The next jump, to five Squary Things, is a big one that requires 1,500 posts. No one knows what title this would give you, as everyone that has made it this far is either a 'Outbackers Contributor' or a 'Moderator'.

What is an 'Outbackers Contributor'? I'm glad you asked! A Contributor is any member that has made a monetary contribution to the support of this great forum. It does not matter if you have made 5,000 posts, or none. Make a contribution and you will forever be honored with the coveted title of 'Outbacker Contributor'!

Unless, of course, you become a 'Moderator'. These dedicated members are appointed by Vern (the forums Founder), and are responsible for keeping the rest of us in line. A job they all perform admirably! Thanks guys!









And that, Grasshopper, is the Outbackers.com family.

Happy Trails,
Doug


----------



## Oregon_Camper (Sep 13, 2004)

Camper Man said:


> ...snip...
> 
> Let's keep this discussion between us; my wife and kids think I'm becoming a little obsessed.
> 
> [snapback]100756[/snapback]​


Oh, you have a long way to come. My wife and kids *KNOW * I've become obsessed.

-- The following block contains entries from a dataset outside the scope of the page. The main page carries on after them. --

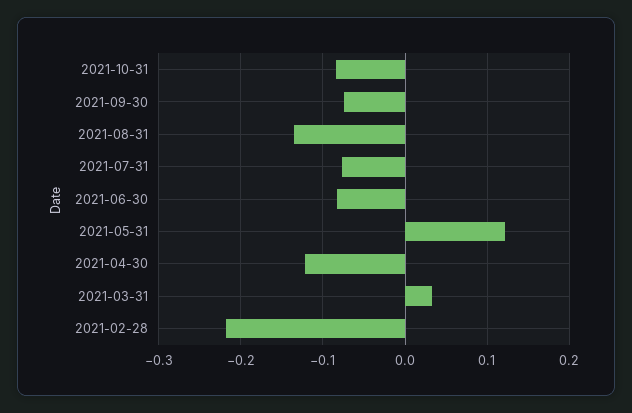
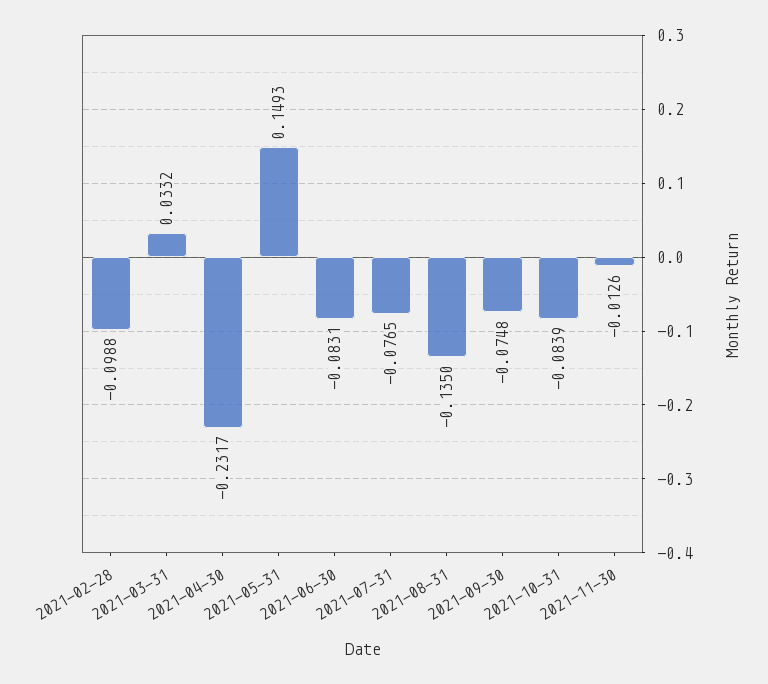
2021-05-31: 0.12 -> 0.1493
2021-04-30: -0.12 -> -0.2317
2021-02-28: -0.22 -> -0.0988
2021-11-30: none -> -0.0126

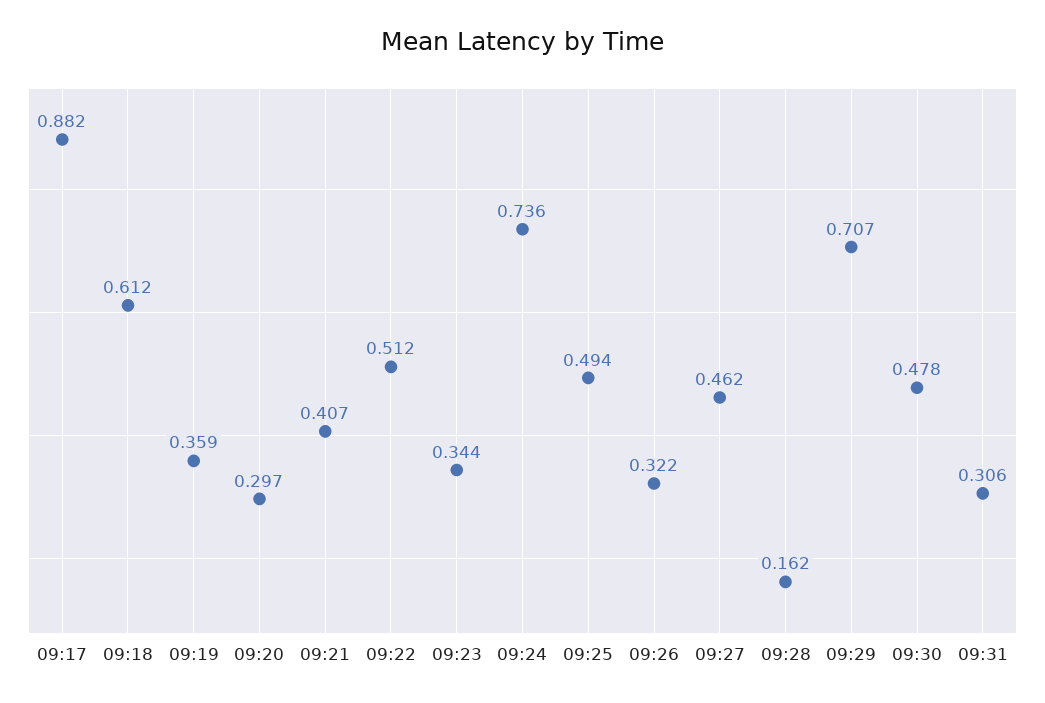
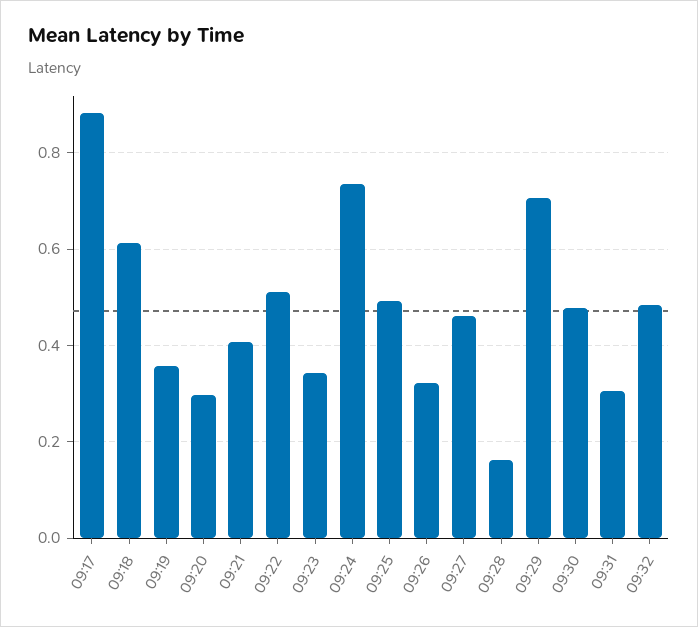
09:32: none -> 0.48

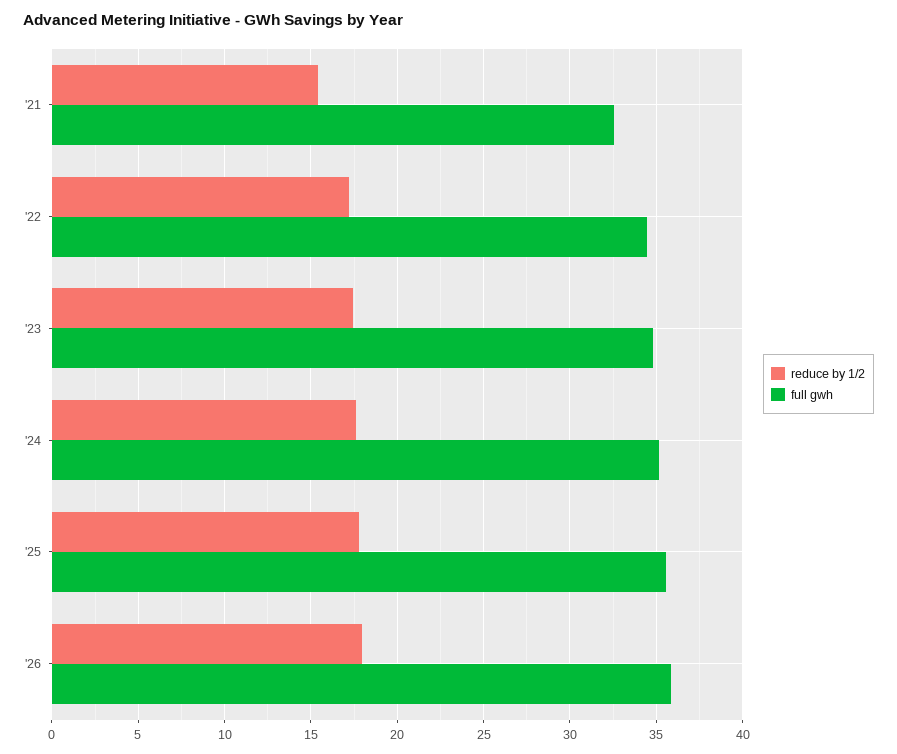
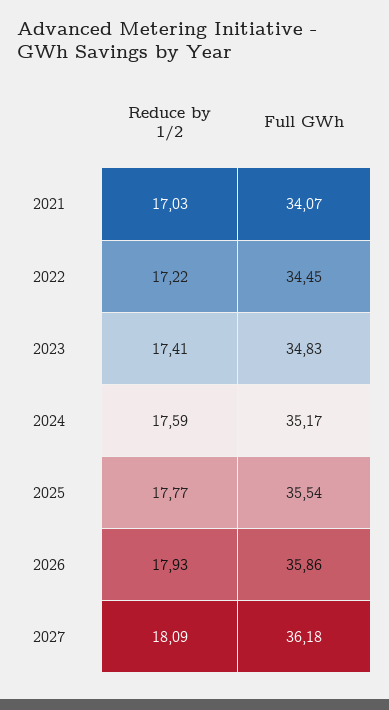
reduce by 1/2, '21: 15.5 -> 17.03
full gwh, '21: 32.5 -> 34.07
reduce by 1/2, 2027: none -> 18.09
full gwh, 2027: none -> 36.18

Once you get pass the whole denial thing, you'll be good to go...


----------



## W4DRR (May 17, 2005)

And when you get to 3000+ posts, like Doug, you become Outbacker Master Jedi!









Bob (Still a Padewan Learner)


----------



## mountainlady56 (Feb 13, 2006)

Hi, Camper Man!!
Don't sweat it!! I've become addicted, myself!!







I'm learning all kinds of stuff from this site. However, I've yet to learn how to let the darn awning out and retract it, because the dealership did a very quick (too quick) instructional tour, and I forgot it, when I went back to pick up my dear OB, as I was SO glad to get it back in my possession after two month-long stays at the dealership!! I'm glad you had the nerve to ask about the square thingies, because I had wondered myself. I made a contribution, and I just KNEW I was gonna have lots of square thingies, afterwards, but NO, much to my dismay, I didn't have lots of square thingies!!







At any rate, I love your avatar.......it's a cutie. Don't let your wife and kids know you're obsessed about all this stuff.......they may think you need a "shrink".








Darlene action


----------



## Lady Di (Oct 28, 2005)

Camper Man, 
I am still relatively new. Don't make a lot of posts, but do quite a bit of reading, and have learned quite a bit on this site. Usually check it several times a day. Soo.... I guess I'm a little addicted myself. Anyway, WELCOME.


----------



## Fire44 (Mar 6, 2005)

Camper Man,

"Little Squary Things" that is the technical term for them!!!!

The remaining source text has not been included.